Cela fait un petit moment qu’on me parle des Roumains de Negură Bunget. Déjà à cause de mon amour immodéré pour les découvertes musicales absconses venus de pays improbables et ensuite parce qu’il faut bien avouer que, ces derniers temps, j’ai pas mal tapé dans le death/black metal et que ça a fini par se voir.
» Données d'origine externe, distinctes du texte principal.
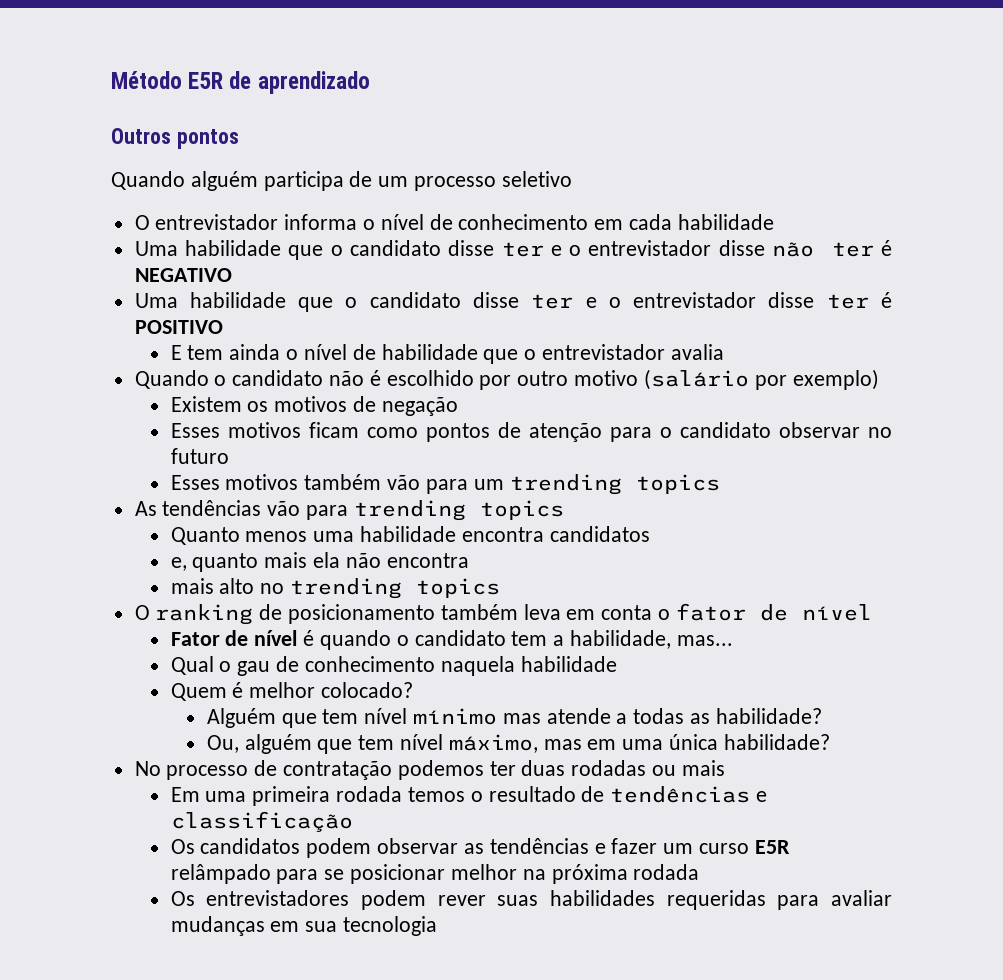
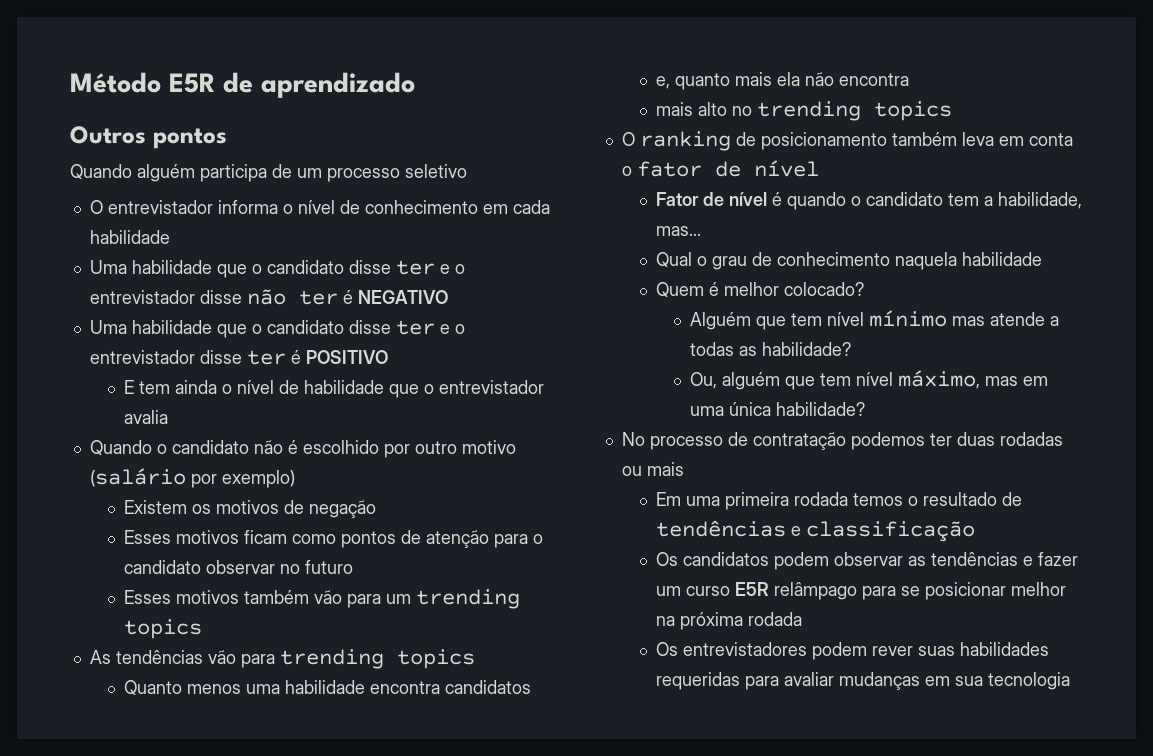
[237,661,271,676] gau -> [712,256,748,270] grau
[170,864,271,884] relâmpado -> [774,582,858,600] relâmpago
Sur la recommandation de beaucoup de gens, notamment le désormais habitué de ce blog Sabat, j’ai acquis l’album Om, paru en 2007, et je dois avouer que, pour de l’abscons, c’est de l’abscons.

Parce que non content de faire du black métal roumain, ce qui déjà en soi est assez original, Negură Bunget ajoute à ce style une approche folk et ambiante qui, par certains côtés, rappelle un peu Alcest et, par d’autres, plutôt le style plus brutal d’un Rotting Christ. On peut écouter quelques extraits sur le site ReverbNation de Negură Bunget, histoire de se faire une idée (encore que les extraits qui y sont semblent concerner des albums plus récents).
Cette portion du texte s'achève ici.